» **What the task asks**:
Determine how many lines in the entries below contain "discount", and output only that number.

» **Exercise material**:
##########

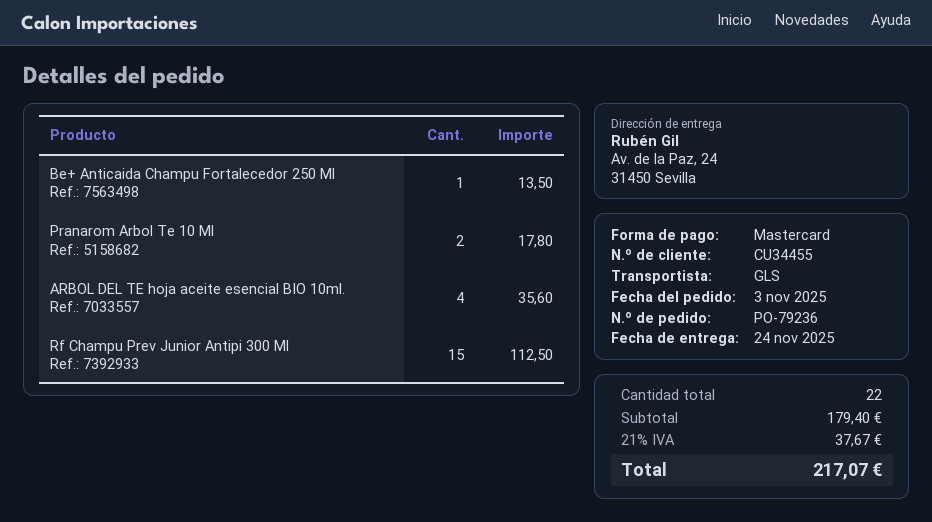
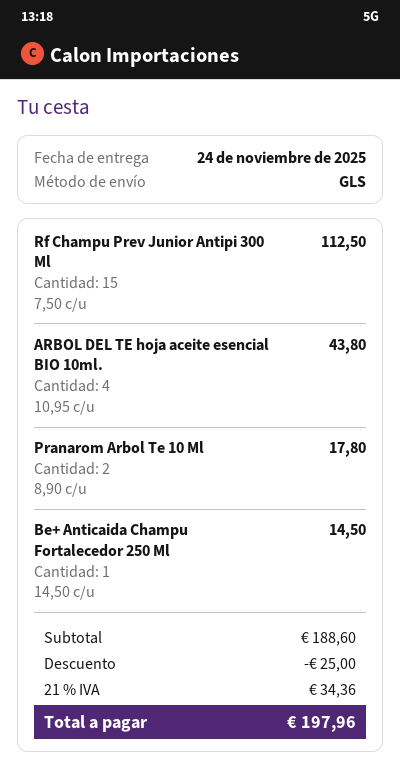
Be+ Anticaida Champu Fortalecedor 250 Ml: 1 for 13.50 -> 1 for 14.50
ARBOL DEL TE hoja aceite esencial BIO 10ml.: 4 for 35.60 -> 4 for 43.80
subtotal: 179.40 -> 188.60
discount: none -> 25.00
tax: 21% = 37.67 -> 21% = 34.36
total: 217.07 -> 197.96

##########

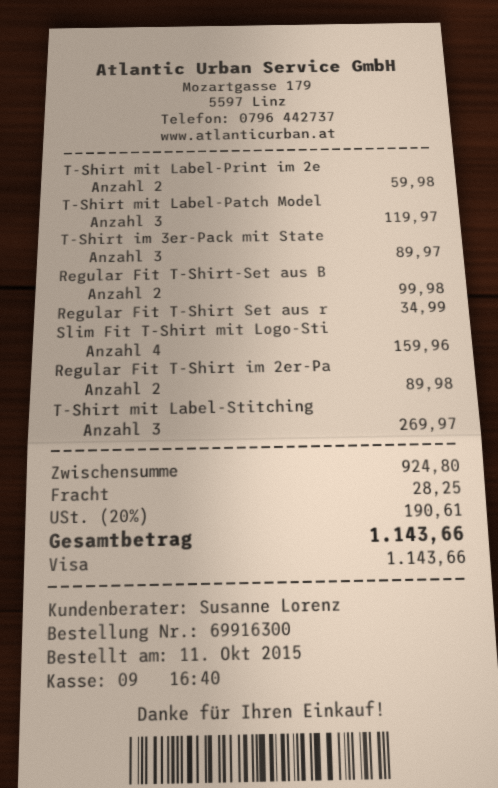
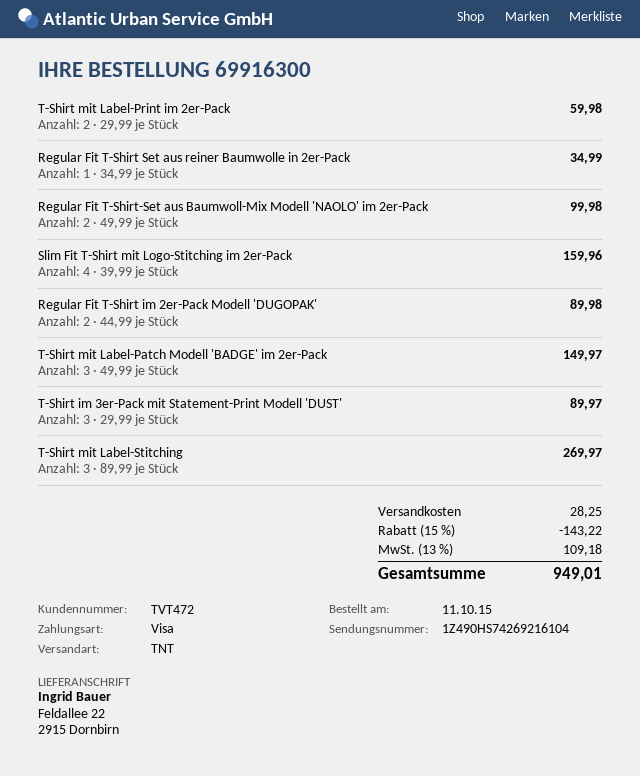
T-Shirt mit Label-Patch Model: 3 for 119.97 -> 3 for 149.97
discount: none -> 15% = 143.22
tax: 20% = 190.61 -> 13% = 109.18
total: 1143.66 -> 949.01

##########

» **Answer for this exercise**:
2